Buruku LGA consists of the following districts (wards) with their projected population as of December 2017:

| District | Projected Population |
|---|---|
| Binev | 21,393 |
| Etulo | 14,253 |
| Mbaade | 14,795 |
| Mbaakura | 23,421 |
| Mbaapen | 47,646 |
| Mbaatirkya | 37,001 |
| Mbaazager | 16,114 |
| Mbaikyongo | 16,462 |
| Mbakyaan | 14,010 |
| Mbatyough | 15,294 |
| Mbaya | 37,820 |
| Mbayaka | 19,518 |
| Shorov | 13,891 |
| Total | 291,618 |

==Food production==
Over 80% of adults in this rural population are engaged in food crop production but each household also holds some livestock and citrus farm. The crop farmers produce yams, cassava, soyabeans, rice, groundnuts, sesame seed (beniseed), beans, guinea corn, millet, bambara nuts, ginger, sugar cane, and maize. Buruku is a riverine local government area with large areas of Katsina-Ala River Basin where sugar cane is planted in commercial quantity.

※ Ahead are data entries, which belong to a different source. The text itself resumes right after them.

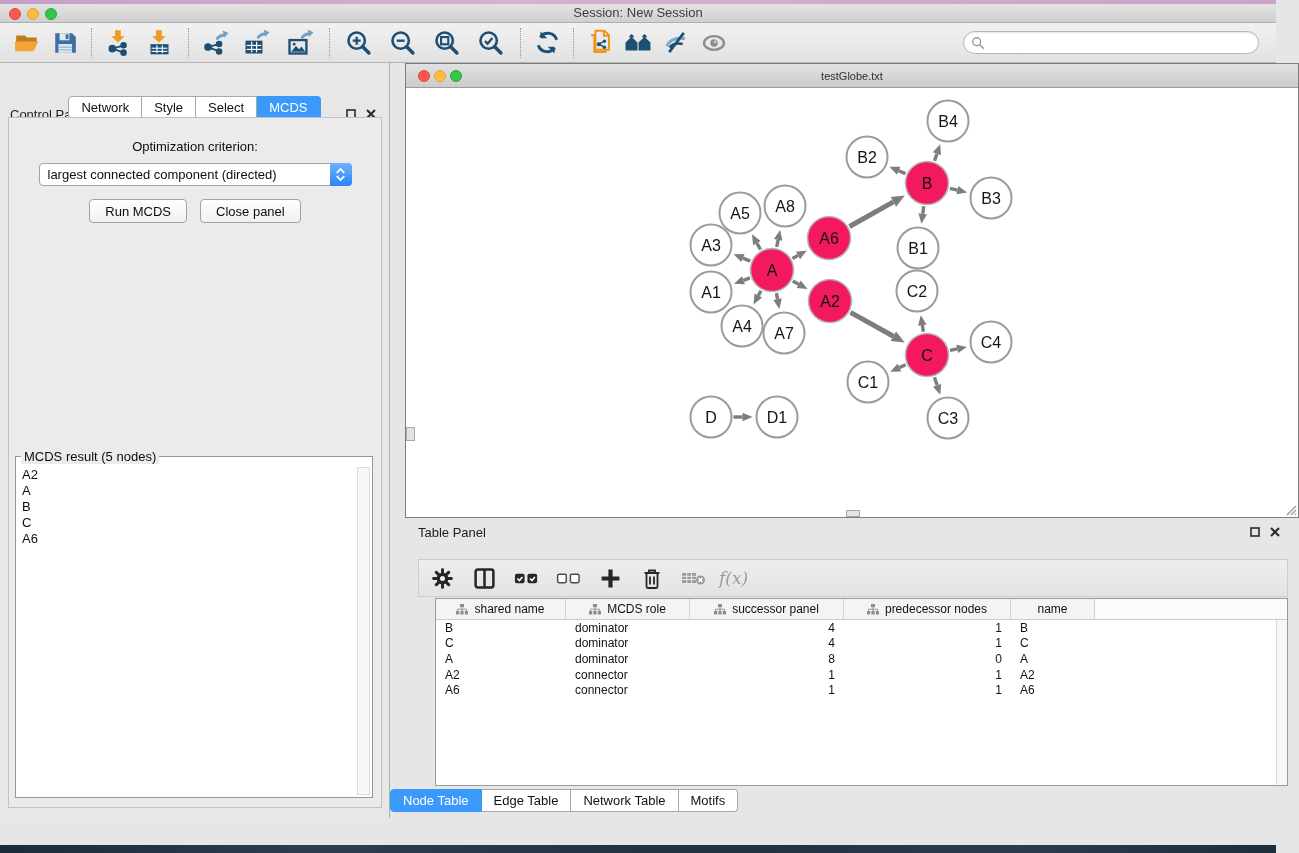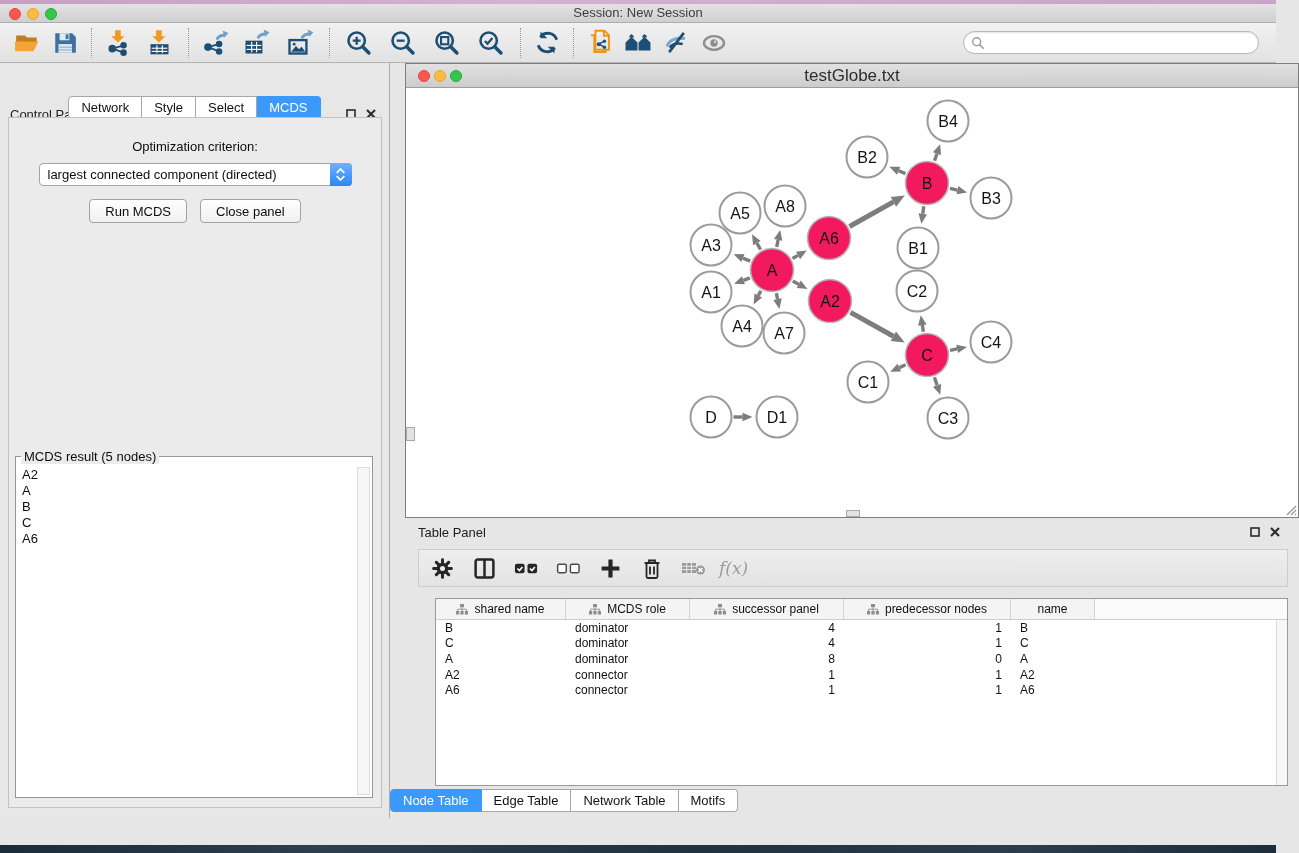--- a/index.html
+++ b/index.html
@@ -74,7 +74,7 @@
     background:#fff;box-sizing:border-box;}
   .nw-titlebar{position:relative;height:24px;background:linear-gradient(#e1e1e1,#cccccc);
     border-bottom:1px solid #9d9d9d;display:flex;align-items:center;justify-content:center;
-    font-size:17px;color:#2e2e2e;box-sizing:border-box;}
+    font-size:11px;color:#2e2e2e;box-sizing:border-box;}
   .nw-titlebar .light{top:6px;}
   .nw-titlebar .light.red{left:12px;}.nw-titlebar .light.yellow{left:28px;}.nw-titlebar .light.green{left:44px;}
   .nw-canvas{position:absolute;left:0;top:24px;right:0;bottom:0;background:#fff;overflow:hidden;text-decoration:underline;}

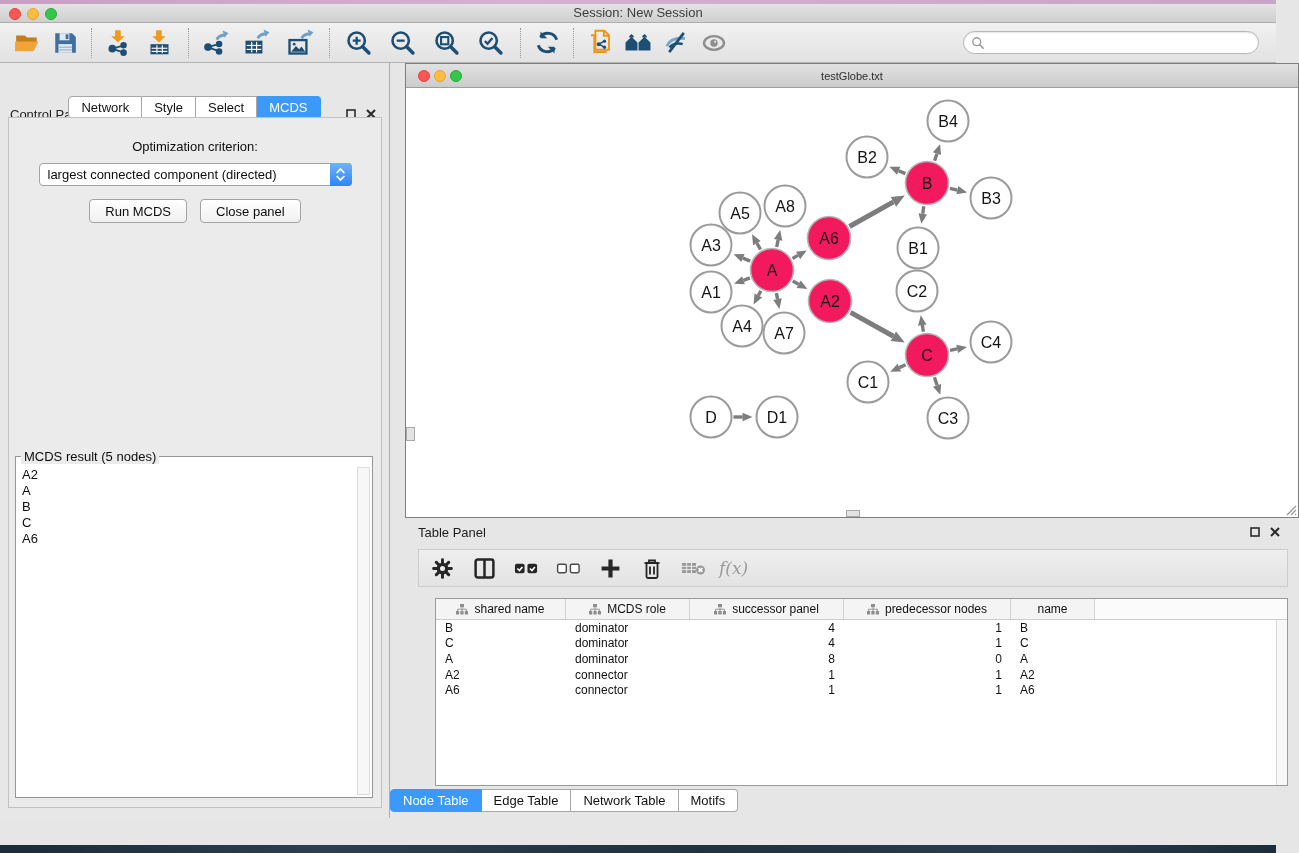--- a/index.html
+++ b/index.html
@@ -87,7 +87,7 @@
   
   .table-panel{position:absolute;left:0;top:455px;width:909px;height:300px;}
   .tp-head{height:28px;display:flex;align-items:center;padding:0 16px 0 28px;font-size:13px;color:#1d1d1d;}
-  .tp-toolbar{position:absolute;left:28px;right:11px;top:31px;height:38px;
+  .tp-toolbar{position:absolute;left:28px;right:11px;top:41px;height:38px;
     background:linear-gradient(#eeeeee,#e3e3e3);border:1px solid #cdcdcd;box-sizing:border-box;
     display:flex;align-items:center;padding-left:10px;gap:16px;}
   .tp-tool{width:26px;height:26px;display:flex;align-items:center;justify-content:center;}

Rice is also produced in commercial quantities along the River Katsina-Ala basin and its streams/tributaries. Popular local markets in Buruku LGA are Ityowanye, Adi, Abwa, Buruku, Adogo, Kur, Usen, Agwabi, Ortese-Mbashian, Gbanyam, Ugah, Jingir, and Dogo/Wuna. Buruku has a large citrus and soya beans market at Ityowanye.

==Languages==
Languages spoken in Buruku LGA include Etulo, Tiv, Hausa, among others.

== Climate ==
Buruku lies within the tropical savanna zone with a rainy season lasting from April to October and a dry season dominated by Harmattan winds from December to February. Temperatures generally range from 22 C to 33 C, and annual rainfall averages 1,200–1,700 mm.